▶ **Work item**:
Could you restate all of the records below exactly, with the pictures left out?

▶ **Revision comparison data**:
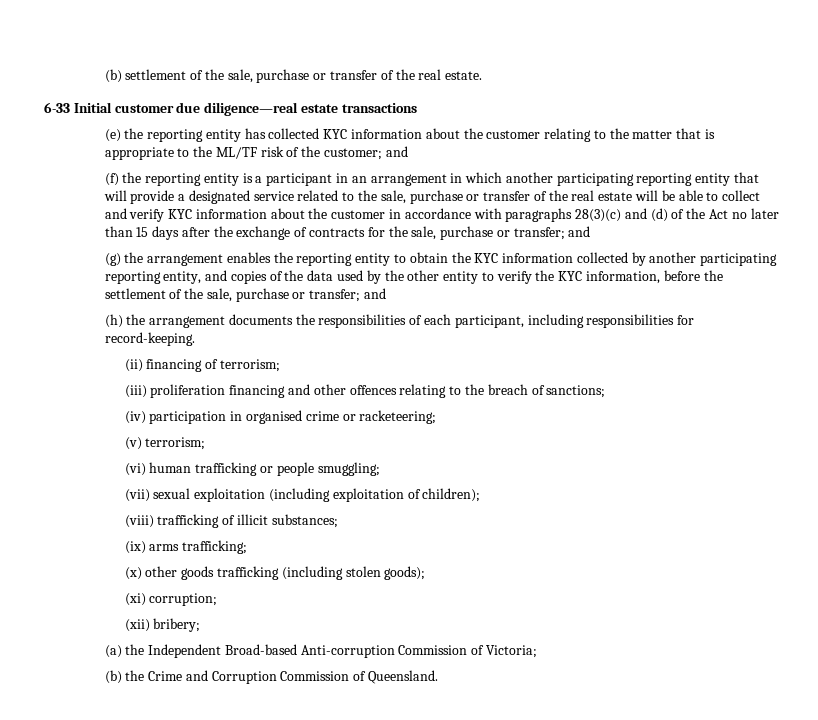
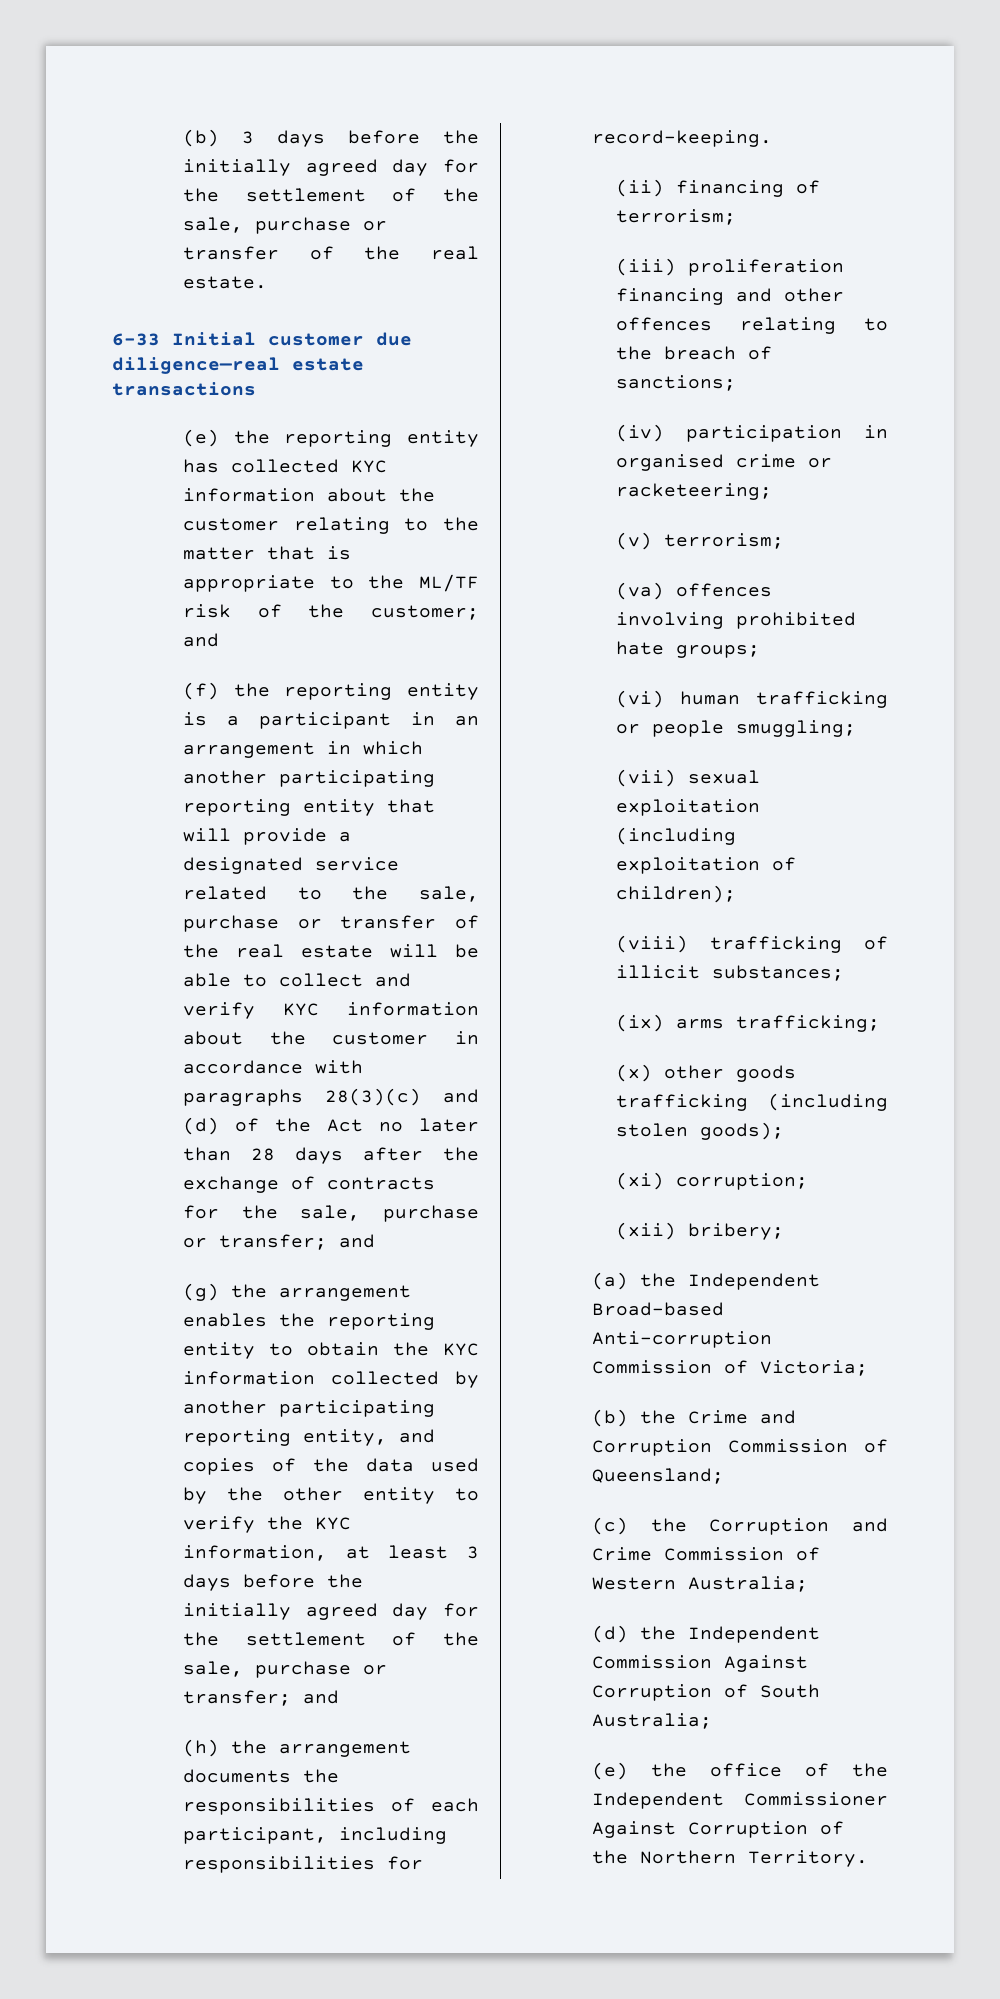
- (b) settlement of the sale, purchase or transfer of the real estate.
+ (b) 3 days before the initially agreed day for the settlement of the sale, purchase or transfer of the real estate.
- (f) the reporting entity is a participant in an arrangement in which another participating reporting entity that will provide a designated service related to the sale, purchase or transfer of the real estate will be able to collect and verify KYC information about the customer in accordance with paragraphs 28(3)(c) and (d) of the Act no later than 15 days after the exchange of contracts for the sale, purchase or transfer;
+ (f) the reporting entity is a participant in an arrangement in which another participating reporting entity that will provide a designated service related to the sale, purchase or transfer of the real estate will be able to collect and verify KYC information about the customer in accordance with paragraphs 28(3)(c) and (d) of the Act no later than 28 days after the exchange of contracts for the sale, purchase or transfer;
- (g) the arrangement enables the reporting entity to obtain the KYC information collected by another participating reporting entity, and copies of the data used by the other entity to verify the KYC information, before the settlement of the sale, purchase or transfer; and
+ (g) the arrangement enables the reporting entity to obtain the KYC information collected by another participating reporting entity, and copies of the data used by the other entity to verify the KYC information, at least 3 days before the initially agreed day for the settlement of the sale, purchase or transfer; and
+ (va) offences involving prohibited hate groups;
- (b) the Crime and Corruption Commission of Queensland.
+ (b) the Crime and Corruption Commission of Queensland;
+ (c) the Corruption and Crime Commission of Western Australia;
+ (d) the Independent Commission Against Corruption of South Australia;
+ (e) the office of the Independent Commissioner Against Corruption of the Northern Territory.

▶ **Solution for this task**:
- (b) settlement of the sale, purchase or transfer of the real estate.
+ (b) 3 days before the initially agreed day for the settlement of the sale, purchase or transfer of the real estate.
- (f) the reporting entity is a participant in an arrangement in which another participating reporting entity that will provide a designated service related to the sale, purchase or transfer of the real estate will be able to collect and verify KYC information about the customer in accordance with paragraphs 28(3)(c) and (d) of the Act no later than 15 days after the exchange of contracts for the sale, purchase or transfer;
+ (f) the reporting entity is a participant in an arrangement in which another participating reporting entity that will provide a designated service related to the sale, purchase or transfer of the real estate will be able to collect and verify KYC information about the customer in accordance with paragraphs 28(3)(c) and (d) of the Act no later than 28 days after the exchange of contracts for the sale, purchase or transfer;
- (g) the arrangement enables the reporting entity to obtain the KYC information collected by another participating reporting entity, and copies of the data used by the other entity to verify the KYC information, before the settlement of the sale, purchase or transfer; and
+ (g) the arrangement enables the reporting entity to obtain the KYC information collected by another participating reporting entity, and copies of the data used by the other entity to verify the KYC information, at least 3 days before the initially agreed day for the settlement of the sale, purchase or transfer; and
+ (va) offences involving prohibited hate groups;
- (b) the Crime and Corruption Commission of Queensland.
+ (b) the Crime and Corruption Commission of Queensland;
+ (c) the Corruption and Crime Commission of Western Australia;
+ (d) the Independent Commission Against Corruption of South Australia;
+ (e) the office of the Independent Commissioner Against Corruption of the Northern Territory.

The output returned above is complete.